Reduces training resources compared to traditional fine-tuning.
Demonstrates effective temporal feature extraction with local modules.
Abstract
Video recognition has been dominated by the end-to-end learning paradigm -- first initializing a video recognition model with weights of a pretrained image model and then conducting end-to-end training on videos. This enables the video network to benefit from the pretrained image model. However, this requires substantial computation and memory resources for finetuning on videos and the alternative of directly using pretrained image features without finetuning the image backbone leads to subpar results.
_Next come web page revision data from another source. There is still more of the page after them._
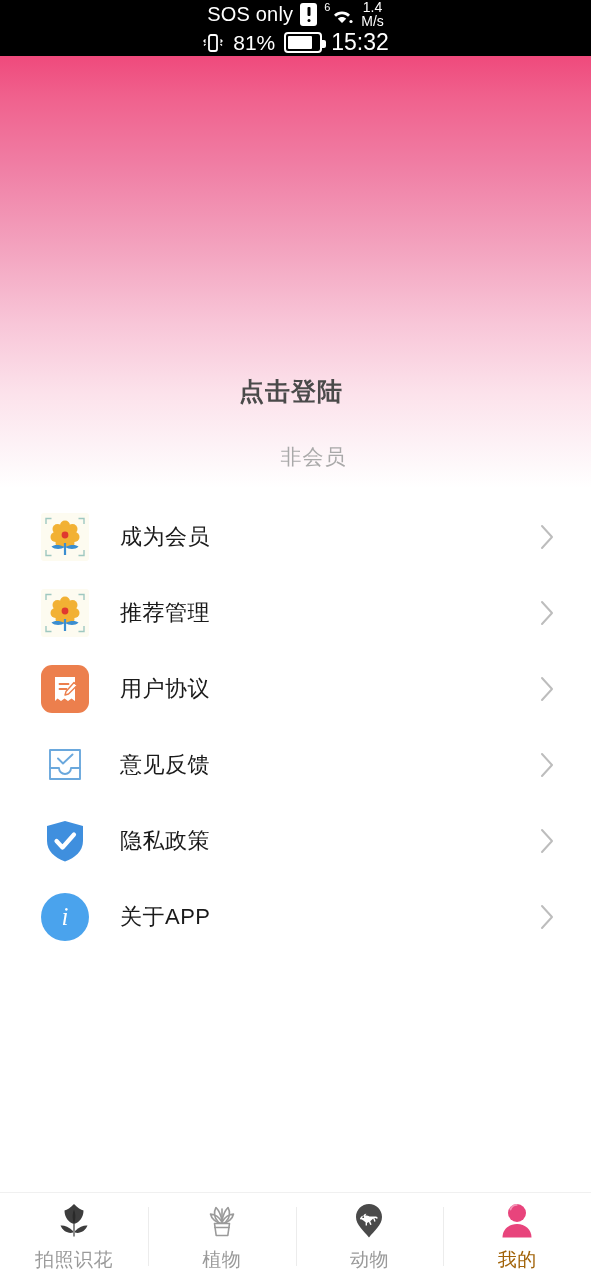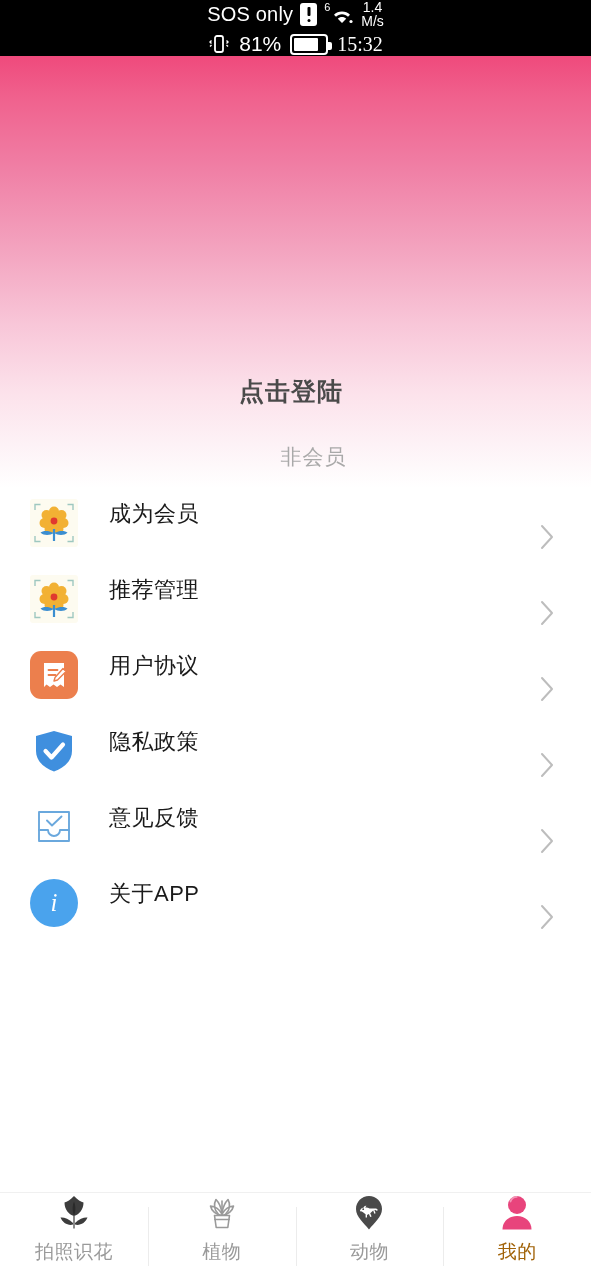"15:32" .sb-clock { font-family: Liberation Serif, serif -> none; font-size: 20px -> 23px }
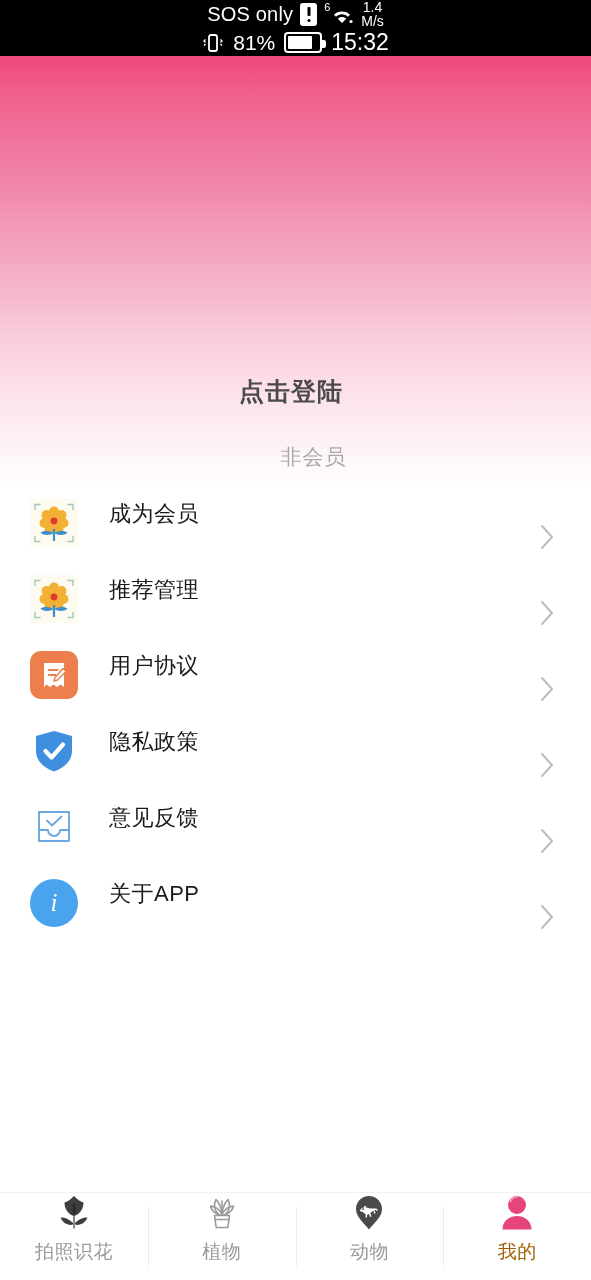"成为会员" .menu-item { align-items: none -> center; margin-left: none -> 11px }
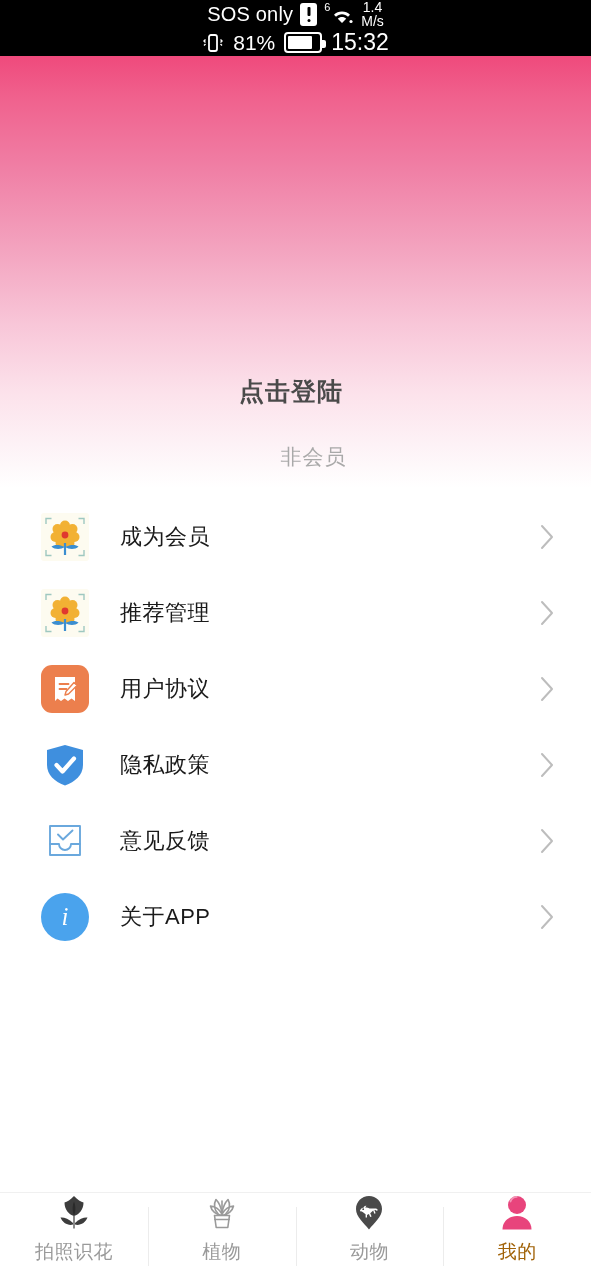"隐私政策" div.menu-item { order: before "意见反馈" -> after "意见反馈" }
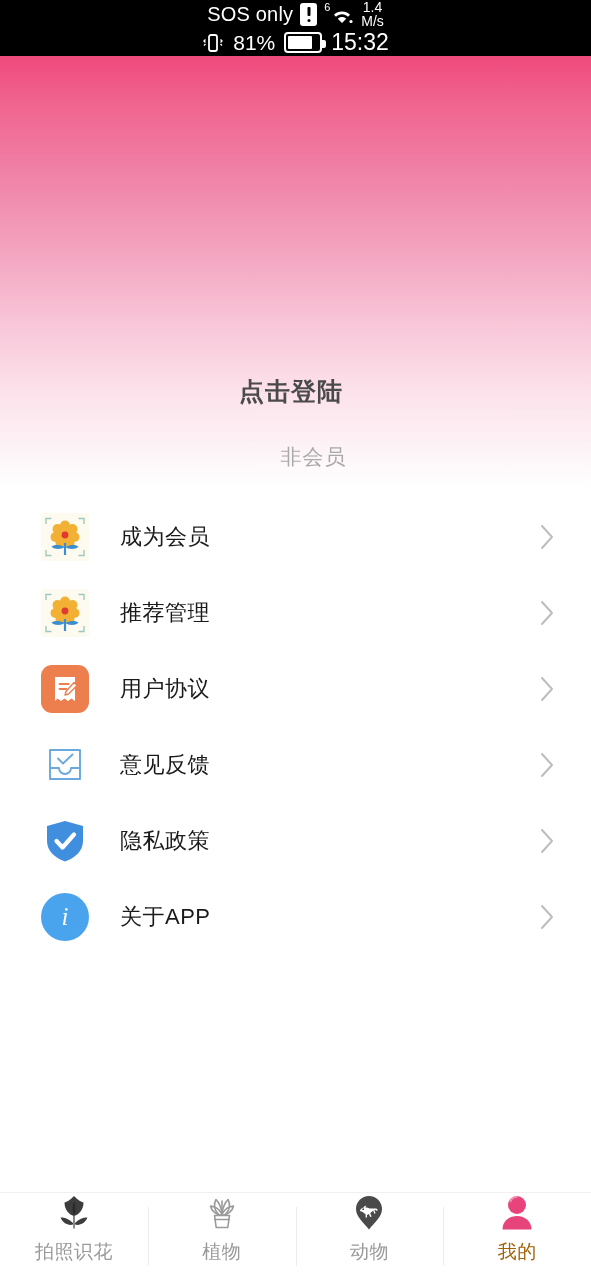"拍照识花" .tab { justify-content: flex-start -> center }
Fortunately, recent advances in Contrastive Vision-Language Pre-training (CLIP) pave the way for a new route for visual recognition tasks. Pretrained on large open-vocabulary image-text pair data, these models learn powerful visual representations with rich semantics. In this paper, we present Efficient Video Learning (EVL) -- an efficient framework for directly training high-quality…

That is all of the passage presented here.